== The input ==
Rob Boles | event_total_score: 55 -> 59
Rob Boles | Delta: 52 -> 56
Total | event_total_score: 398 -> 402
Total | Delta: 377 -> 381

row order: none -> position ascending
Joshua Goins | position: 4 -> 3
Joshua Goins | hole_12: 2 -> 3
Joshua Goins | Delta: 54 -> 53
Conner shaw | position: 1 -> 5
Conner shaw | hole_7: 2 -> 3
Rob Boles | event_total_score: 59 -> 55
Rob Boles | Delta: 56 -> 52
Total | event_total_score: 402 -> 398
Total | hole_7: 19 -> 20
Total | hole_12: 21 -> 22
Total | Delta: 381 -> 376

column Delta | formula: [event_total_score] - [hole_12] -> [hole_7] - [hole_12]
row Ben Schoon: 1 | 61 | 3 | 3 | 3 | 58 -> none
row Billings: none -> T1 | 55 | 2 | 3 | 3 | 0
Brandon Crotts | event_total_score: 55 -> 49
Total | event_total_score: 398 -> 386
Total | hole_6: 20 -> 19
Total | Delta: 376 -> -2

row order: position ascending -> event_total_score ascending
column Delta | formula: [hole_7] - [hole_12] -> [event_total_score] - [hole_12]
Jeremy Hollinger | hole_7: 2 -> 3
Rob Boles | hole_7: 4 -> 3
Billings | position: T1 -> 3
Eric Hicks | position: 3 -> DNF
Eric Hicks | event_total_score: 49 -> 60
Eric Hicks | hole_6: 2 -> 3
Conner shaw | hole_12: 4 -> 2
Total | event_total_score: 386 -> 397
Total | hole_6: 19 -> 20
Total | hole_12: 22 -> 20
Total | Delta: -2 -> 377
===
What the exercise asks - Would you please give all of the entries above once more, exactly as they are?

Result for this exercise -
Rob Boles | event_total_score: 55 -> 59
Rob Boles | Delta: 52 -> 56
Total | event_total_score: 398 -> 402
Total | Delta: 377 -> 381

row order: none -> position ascending
Joshua Goins | position: 4 -> 3
Joshua Goins | hole_12: 2 -> 3
Joshua Goins | Delta: 54 -> 53
Conner shaw | position: 1 -> 5
Conner shaw | hole_7: 2 -> 3
Rob Boles | event_total_score: 59 -> 55
Rob Boles | Delta: 56 -> 52
Total | event_total_score: 402 -> 398
Total | hole_7: 19 -> 20
Total | hole_12: 21 -> 22
Total | Delta: 381 -> 376

column Delta | formula: [event_total_score] - [hole_12] -> [hole_7] - [hole_12]
row Ben Schoon: 1 | 61 | 3 | 3 | 3 | 58 -> none
row Billings: none -> T1 | 55 | 2 | 3 | 3 | 0
Brandon Crotts | event_total_score: 55 -> 49
Total | event_total_score: 398 -> 386
Total | hole_6: 20 -> 19
Total | Delta: 376 -> -2

row order: position ascending -> event_total_score ascending
column Delta | formula: [hole_7] - [hole_12] -> [event_total_score] - [hole_12]
Jeremy Hollinger | hole_7: 2 -> 3
Rob Boles | hole_7: 4 -> 3
Billings | position: T1 -> 3
Eric Hicks | position: 3 -> DNF
Eric Hicks | event_total_score: 49 -> 60
Eric Hicks | hole_6: 2 -> 3
Conner shaw | hole_12: 4 -> 2
Total | event_total_score: 386 -> 397
Total | hole_6: 19 -> 20
Total | hole_12: 22 -> 20
Total | Delta: -2 -> 377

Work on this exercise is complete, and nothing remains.